Forum OpenACS Q&A: Re: Will Dr. OpenACS survive? Or why I stopped worrying and learned to love the .LRN consortium?

How about some data:
   Month | Users |    Lines
 2003-01 |    12 |    90841
 2003-02 |    10 |    24452
 2003-03 |    11 |    85862
 2003-04 |    10 |    14755
 2003-05 |    15 |    25375
 2003-06 |    18 |    20226
 2003-07 |    14 |    23313
 2003-08 |    15 |    65943
 2003-09 |    19 |    53634
 2003-10 |    21 |    43687
 2003-11 |    23 |    78636
 2003-12 |    19 |   165153
 2004-01 |    14 |    40731
 2004-02 |    18 |    41652
 2004-03 |    25 |    48118
 2004-04 |    19 |    12471
 2004-05 |    23 |    26610
 2004-06 |    22 |    34546
 2004-07 |    24 |    21309
 2004-08 |    20 |    10683
 2004-09 |    18 |    14363
 2004-10 |    23 |   105241
 2004-11 |    21 |    18463
 2004-12 |    25 |    24756
 2005-01 |    23 |    22949
 2005-02 |    21 |    19417
This is the number of unique committers to openacs.org and total lines changed by month. There isn't really anything it that data that says there is some crisis with retaining developers.

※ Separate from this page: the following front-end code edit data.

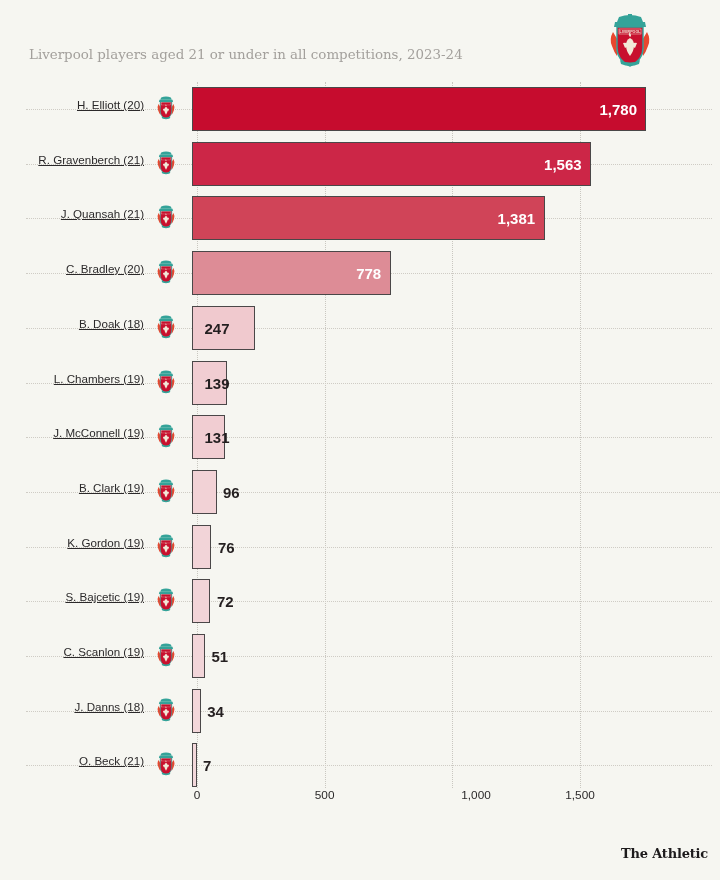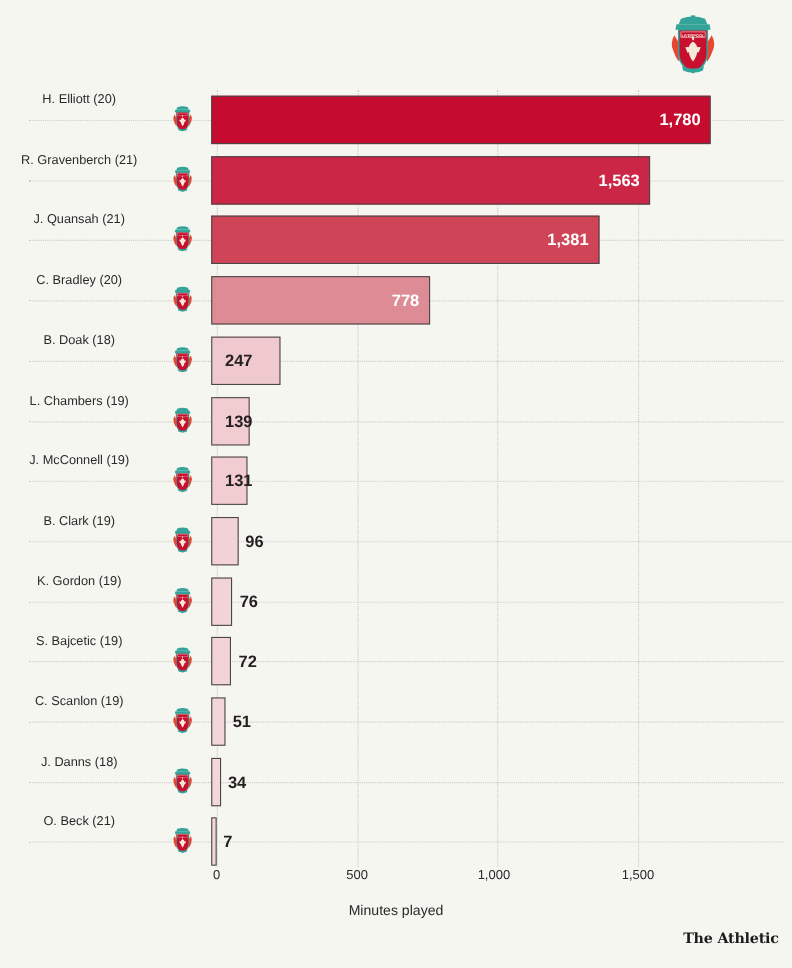"Liverpool players aged 21 or" div { html: none -> <div>Liverpool players aged 21 or under in all competitions, 2023-24</div> }
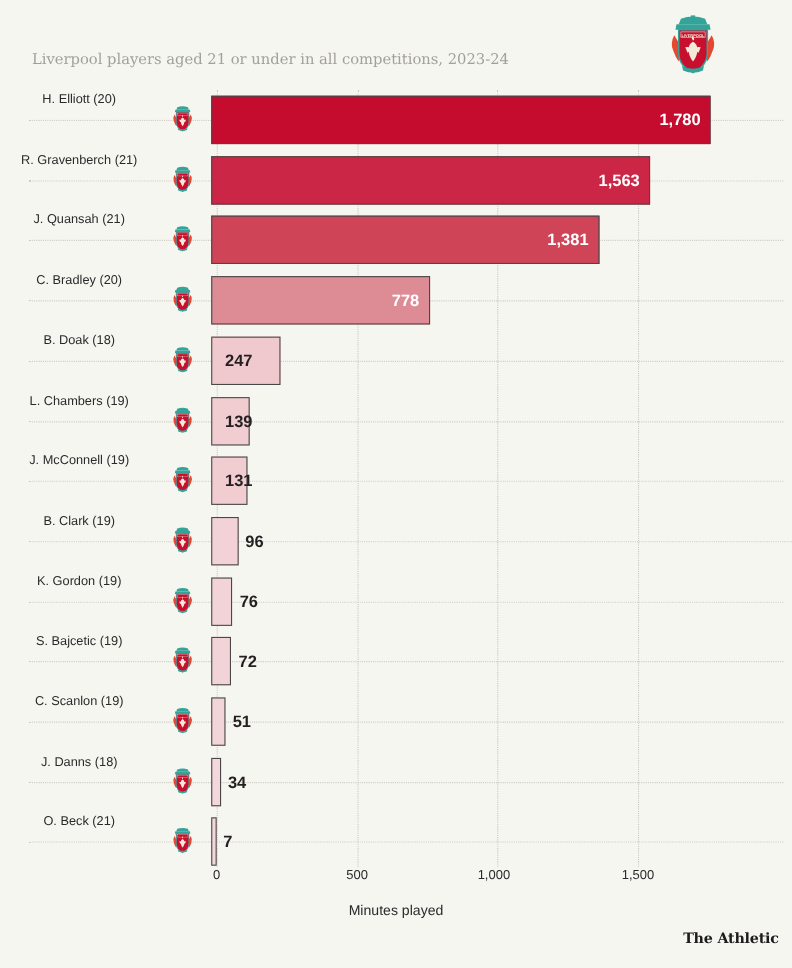"H. Elliott (20)" .row-label { text-align: center -> right; text-decoration: none -> underline; top: 2px -> 16px }
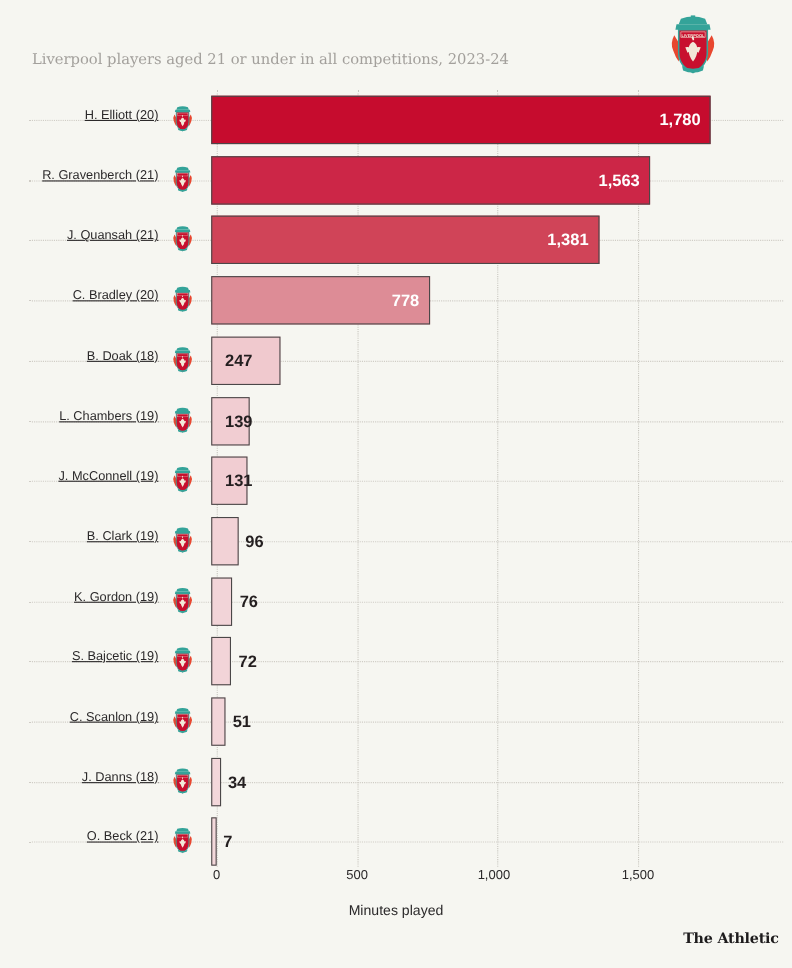"1,000" div.tick-label { left: 449px -> 476px }
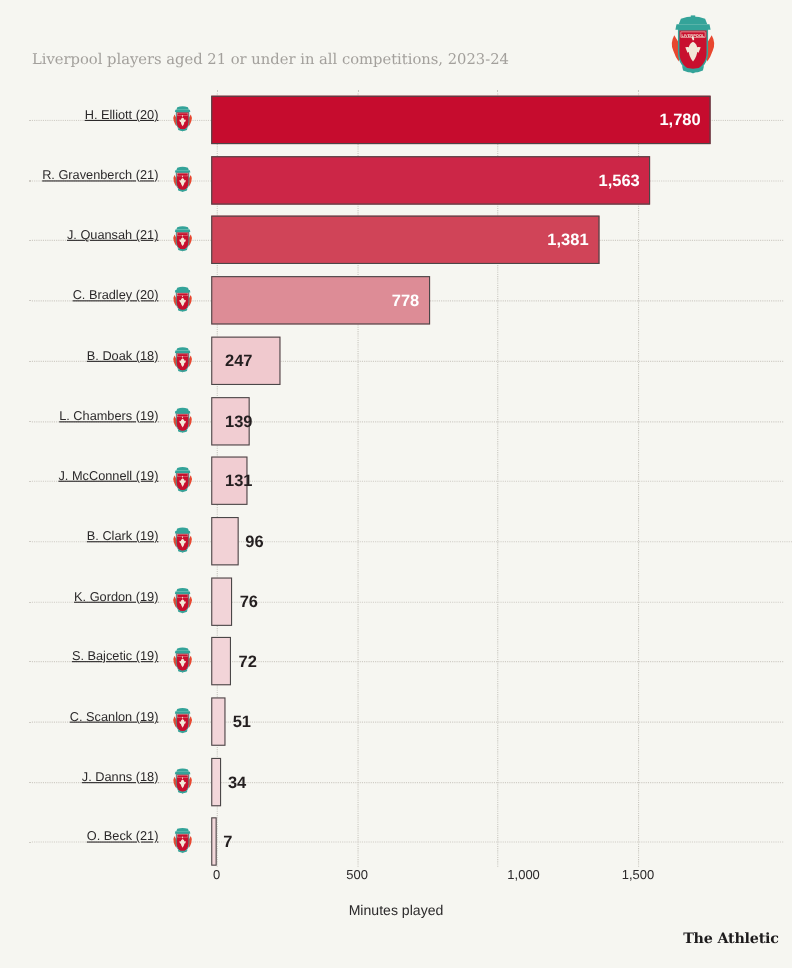"Minutes played" div { html: <div>Minutes played</div> -> none }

Otoh, it does not show much growth either.

I don't think "marketing to developers" is that important although I do think making openacs install smoothly and have a shallow lead in to get people started working would make a difference in developer adoption.

I would like to see dotLRN spending it's money differently but I think the investment has been critical. The code coming out of e-Lane and other dotLRN project has been useful and the work on release/QA from Sloan has helped as well.

What I would like to see is more direct investment by dotLRN in QA/Release management. One problem is that Joel has gotten busy and he is *really good* at all the things most of the rest of us are bad at. I have said it before -- finding money to pay Joel to do QA/Release management would have tremendous ROI.

Another issue is that e-Lane is producing a lot of code but I don't see anything like the level of involvement in general quality improvements coming from them. I think in part that's a level of experience issue but it's something that the dotLRN and e-Lane members should consider.

I know it's hard to allocate Al's "hard dollars" to things other than projects with deliverables but to address the "Quality" issue the consortium is going to have to find a way to do just that.

Yes QA/Release management is crucial in any project, and .LRN is aware of that. Of course, Joel is the right person, but while we don't have a paid person to handle that, .LRN will relay its product quality on random volunteering efforts or will never expand its functionality base.